So often I am asked about my journey, how do I do what I do? How do I seem to keep it all together? I typically laugh and say, “Ummmm I don’t have it all together”
So as I was going to register my girls at school I just had a flashback moment of what the school year was like a year ago and then two years ago. My mindset was different in the past, I was excited, I was ecstatic about the school-year. However, this year was different this year I was nervous, I was scared, I was afraid.
Why you might ask?
There was a time before that my girls attended this very same school and the people there knew me as a different person, a different job role, different lifestyle and more. I was married with two girls, I was like supermom to them, athletic trainer, fitness guru and more. In their eyes I was all put together but in my head I was a mess. I felt like I had created this personification that I had everything under control, that I had everything together. Well fast forward….as the years continue to roll by I realized that I had to strip down, I had to show who I truly was. It wasn’t as if I was different but my life had changed, I wasn’t this married woman, well put together as I thought. I was running ragged…I was taking on two girls by myself financially and physically. I was trying to be that same person from before, I was trying to live that lifestyle that just wasn’t there anymore. I had to take a reality check, I had to meet myself from where I was in my life. I had to stop putting this shield up, putting this personification of who I wasn’t.

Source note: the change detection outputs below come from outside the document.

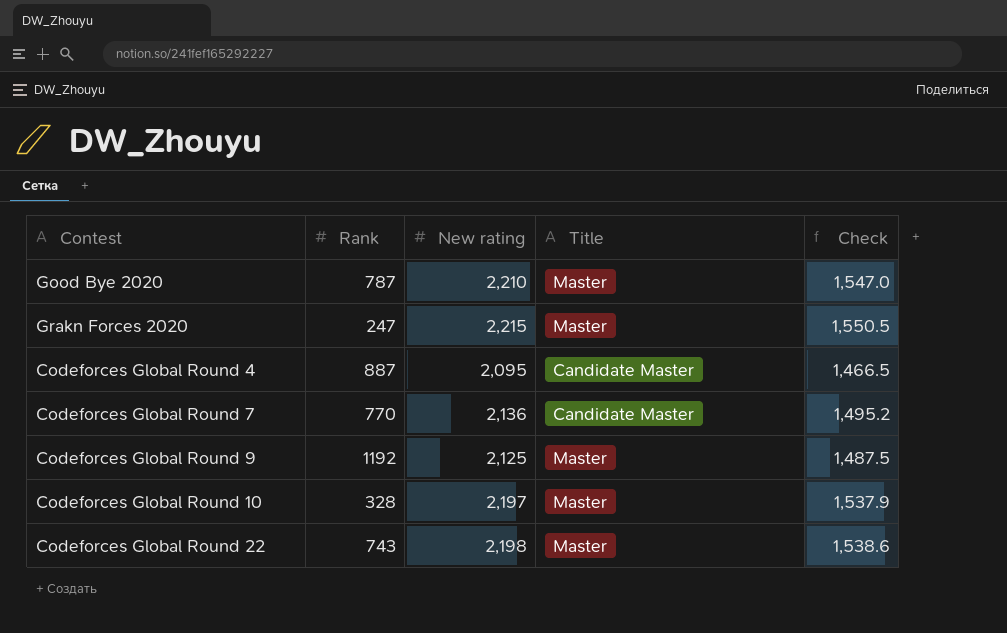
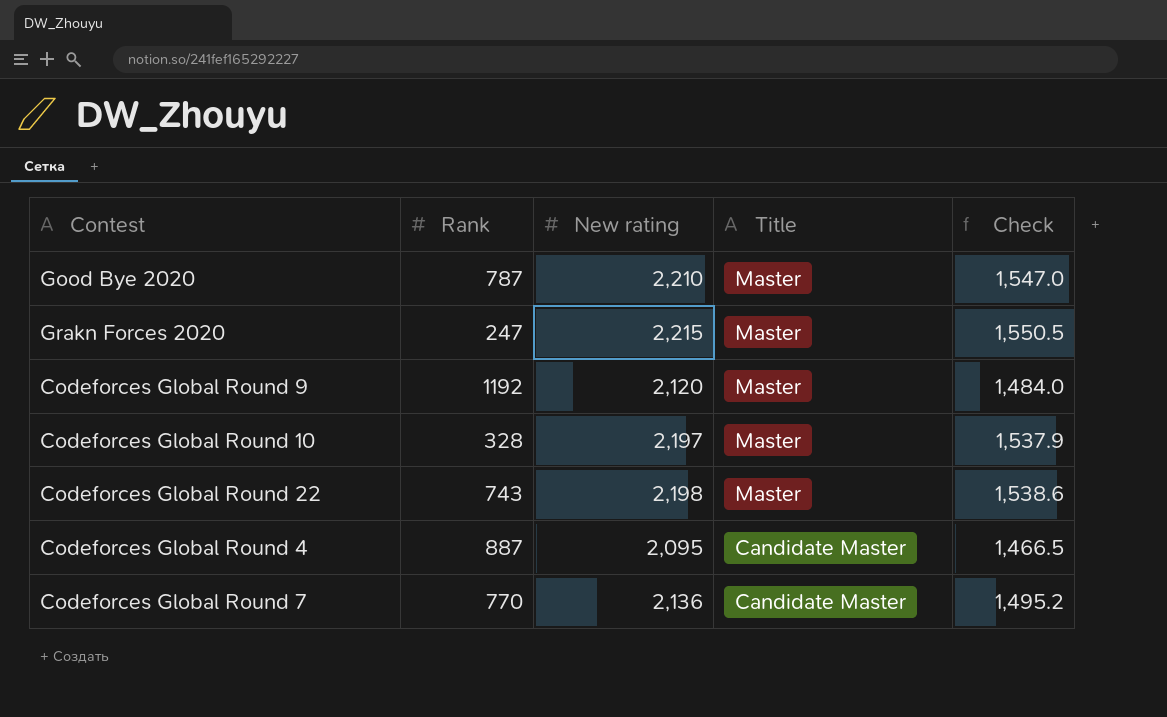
row order: none -> Title descending
Codeforces Global Round 9 | New rating: 2,125 -> 2,120
Codeforces Global Round 9 | Check: 1,487.5 -> 1,484.0

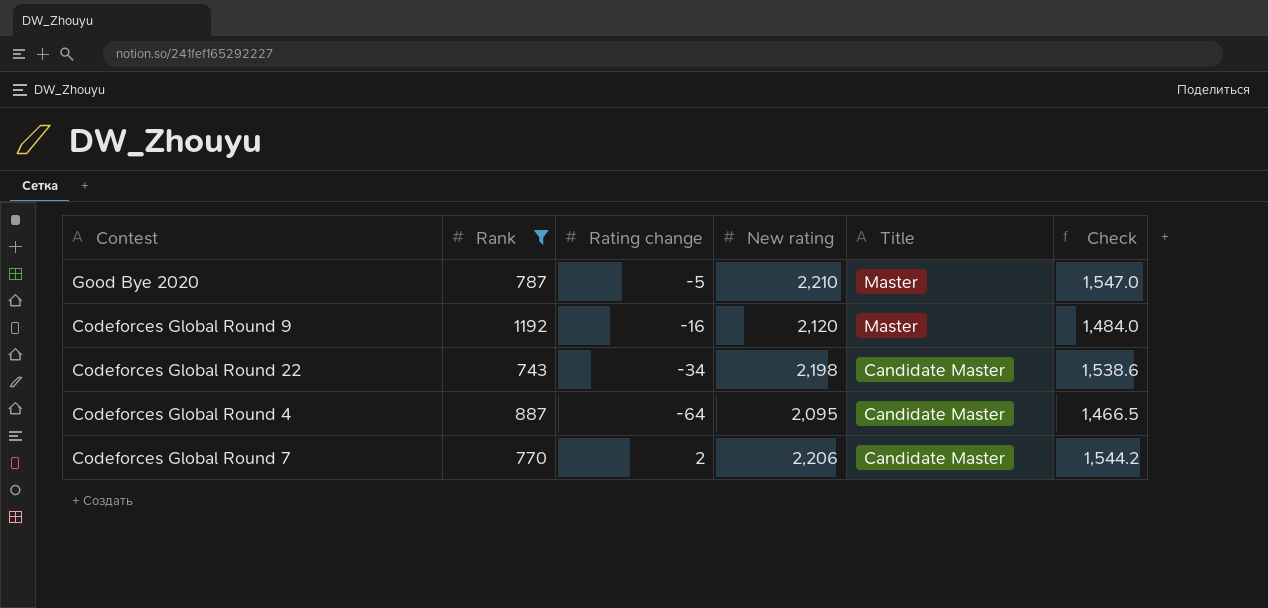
filter: none -> Rank >= 743
column Rating change | position: none -> 3
Codeforces Global Round 22 | Title: Master -> Candidate Master
Codeforces Global Round 7 | New rating: 2,136 -> 2,206
Codeforces Global Round 7 | Check: 1,495.2 -> 1,544.2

And then Yoga happen… I began my journey with @yogaoneclt with my dear friend and we took on the Assistant Training workshop/course. I realized in that course what Baron Baptiste says so eloquently…”Come as you are not as you think you should be” I knew that there was so much more to me. It was deep inside; I had lived a life that was other people’s lives. I was afraid to show who I was at that moment, I was afraid of what others would think of me. I was afraid that others would see that I didn’t have it all together, I was a mess, I wasn’t in the place that I use to be. Then the more that I surrounded myself with people who all had a story, who all were coming from various “Life happens” backgrounds, I knew that I too could strip myself from this personification of “Being a Person that everyone thinks I should be” or carrying this look that says I have it all together but in reality I didn’t. In reality I was a woman searching for answers, searching for True Happiness in which I realized later it was inside of me all along. I was transforming into this beautiful blossom.
I was blossoming…Why? Because I finally decided to rid myself of the What I should look Like…I began to Show Up as Who I was.. I began to truly spread my wings and come into the person that I was born to be. I began to find strength in self..inner strength in who I was born to be.
Come as you are at this moment…Come from within, shine bright of who you are today. The more that I have experienced in life, the more that I have truly found my inner strength, I found strength in self because there is no more mask, no more falseness…it is simply just me…Straight raw version of me. I am happy to be that person. I know that this thing called “Life” is shaping a molding me and showing the world what a BADASS I am. So if that means that I don’t look like, talk like or act like the person that people want to see then they don’t need to be in my circle because I am going to keep showing up as ME…Big Brown, Big Thighs, Big lips, Big smile African Queen that I am!!!!! Show up as who YOU ARE today and Who you want to BE!!!!!!